| RECORDS TO PROCESS |
---
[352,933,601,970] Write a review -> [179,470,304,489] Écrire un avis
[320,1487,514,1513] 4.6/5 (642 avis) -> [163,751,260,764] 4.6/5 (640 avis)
---
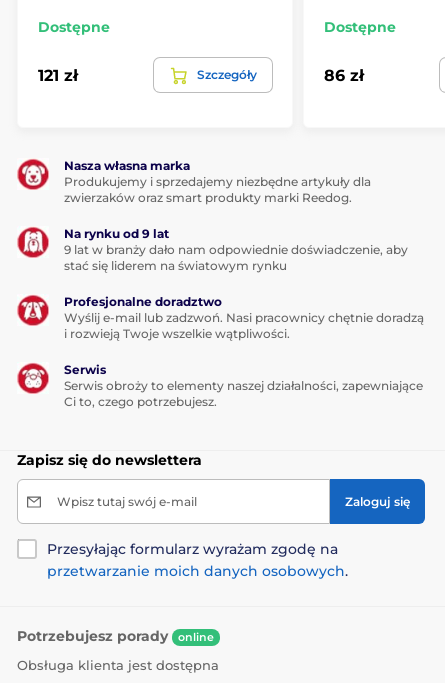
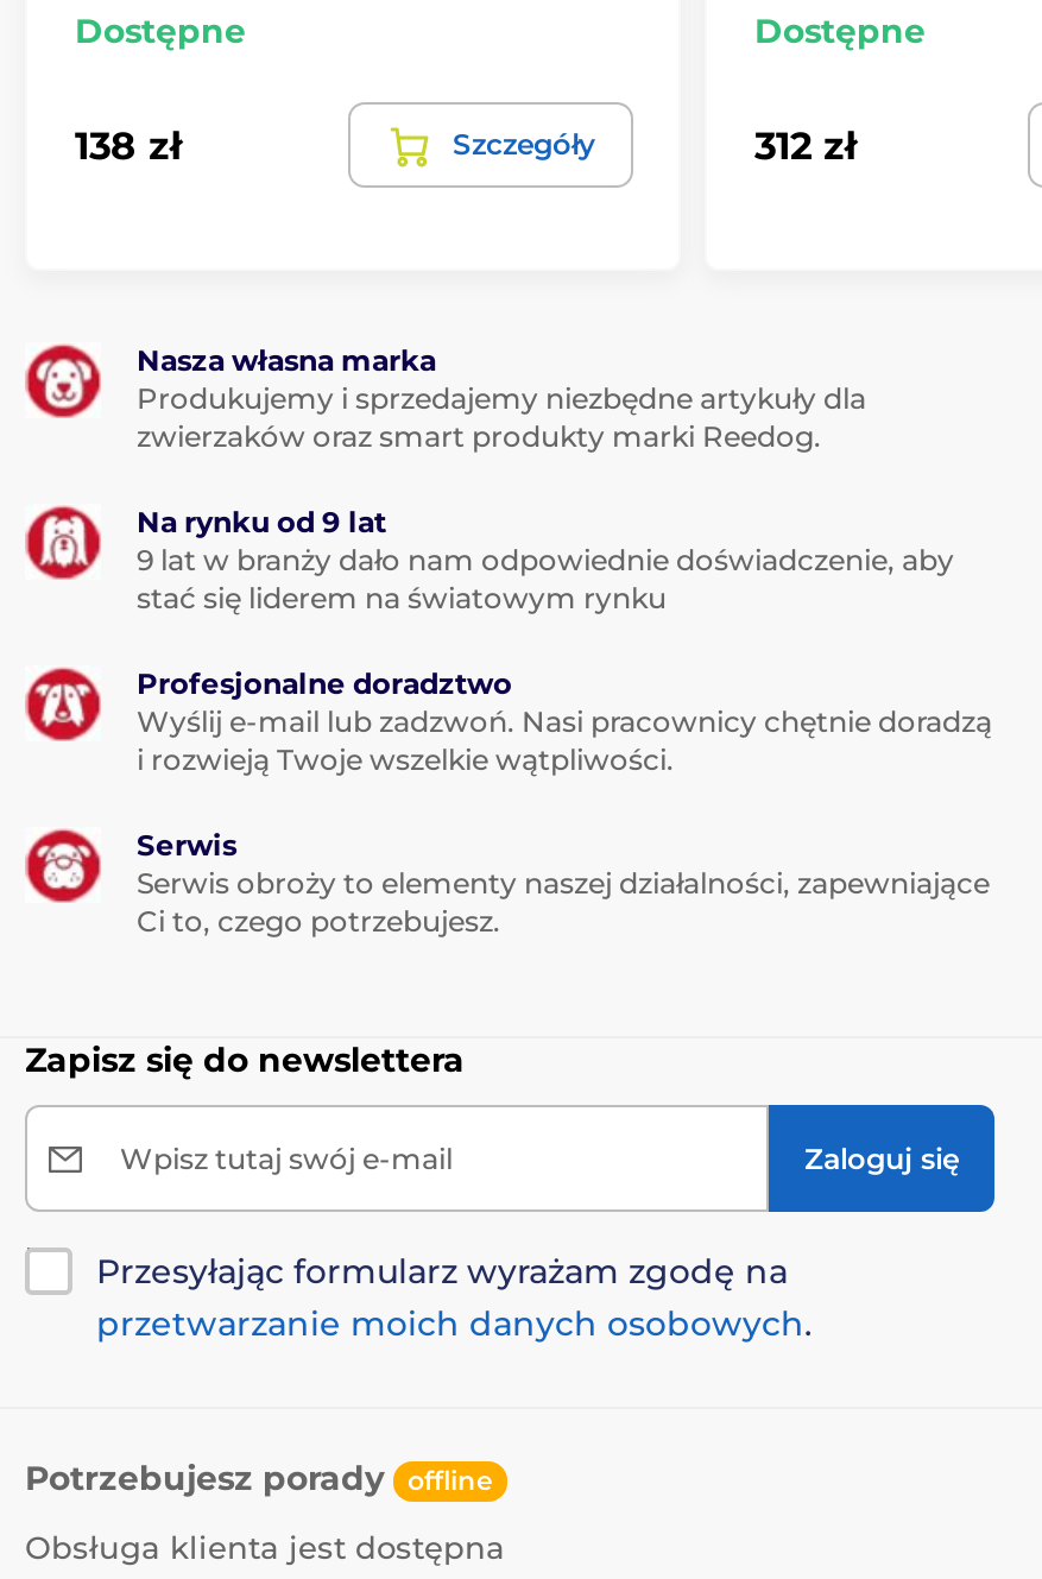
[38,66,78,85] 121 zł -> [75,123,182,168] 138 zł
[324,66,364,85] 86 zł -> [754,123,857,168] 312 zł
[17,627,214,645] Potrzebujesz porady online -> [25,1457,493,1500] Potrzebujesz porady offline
---
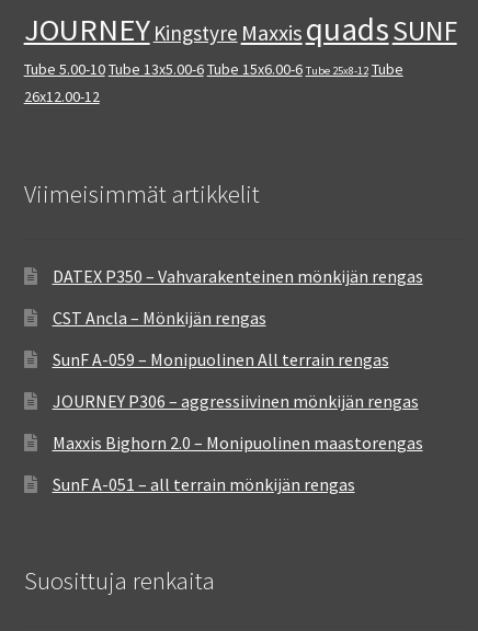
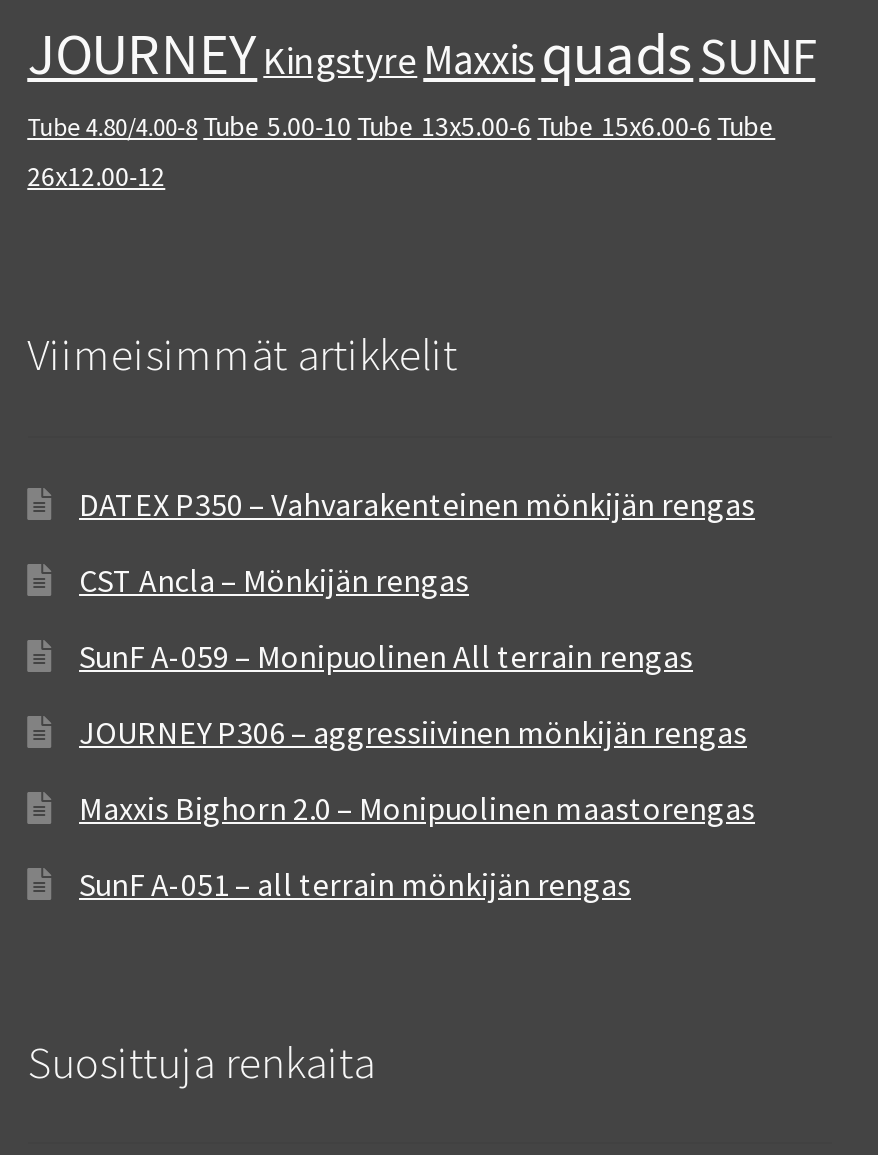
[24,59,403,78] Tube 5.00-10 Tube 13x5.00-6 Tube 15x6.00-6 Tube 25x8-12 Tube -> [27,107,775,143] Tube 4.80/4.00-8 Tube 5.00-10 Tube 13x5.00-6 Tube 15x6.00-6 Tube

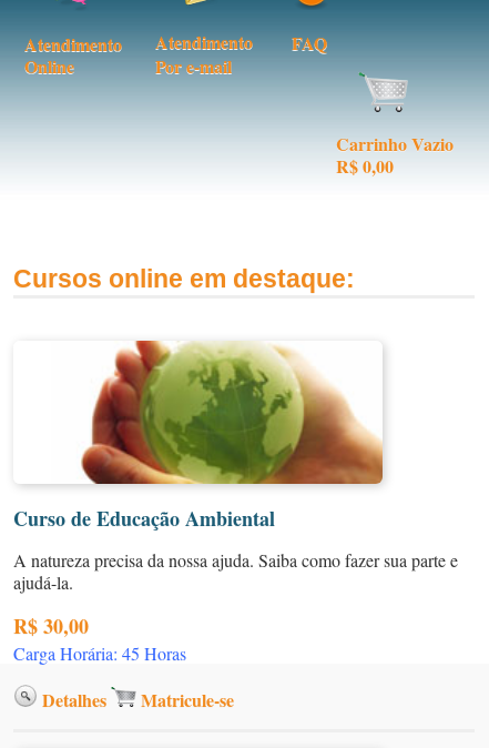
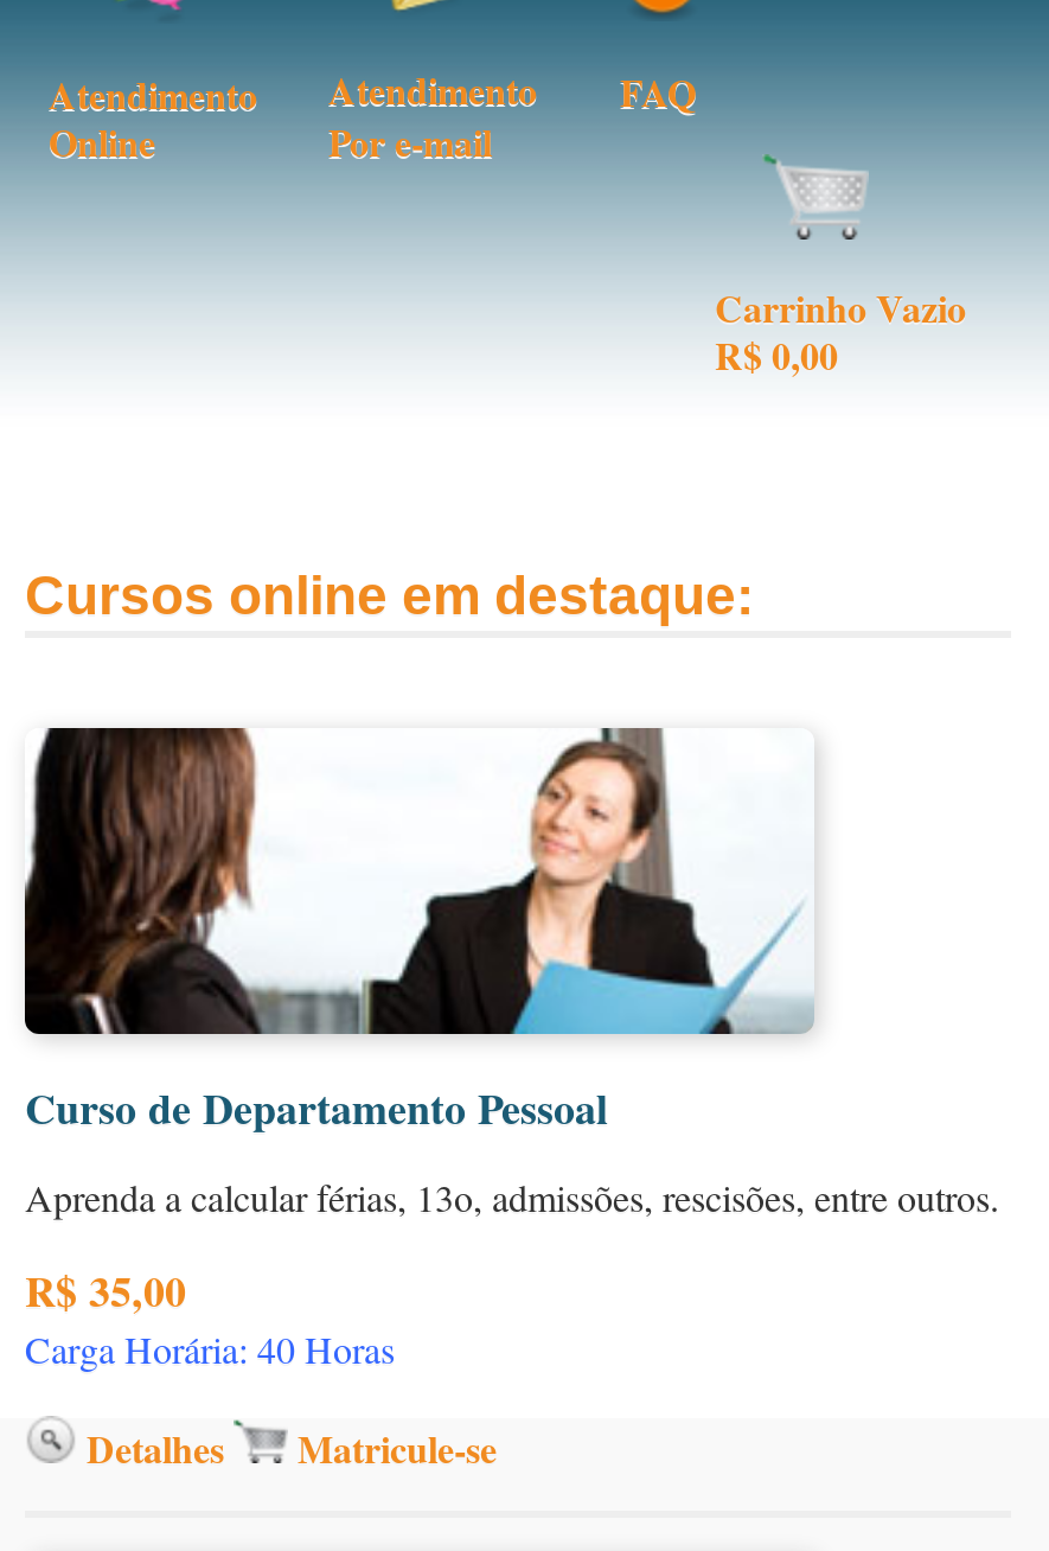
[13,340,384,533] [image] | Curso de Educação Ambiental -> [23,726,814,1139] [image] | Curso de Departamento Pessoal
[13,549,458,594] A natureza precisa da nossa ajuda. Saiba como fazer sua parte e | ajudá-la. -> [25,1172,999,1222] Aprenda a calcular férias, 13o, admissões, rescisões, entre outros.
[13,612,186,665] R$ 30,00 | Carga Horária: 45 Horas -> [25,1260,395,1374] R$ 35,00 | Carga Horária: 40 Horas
---
| EXERCISE REQUIREMENTS |
Beginning at the line with "[352,933,601,970] Write a" and ending at the line with "[320,1487,514,1513] 4.6/5 (642", reproduce each line of the data above exactly, and add no other lines.

| RESULT FOR THIS TASK |
[352,933,601,970] Write a review -> [179,470,304,489] Écrire un avis
[320,1487,514,1513] 4.6/5 (642 avis) -> [163,751,260,764] 4.6/5 (640 avis)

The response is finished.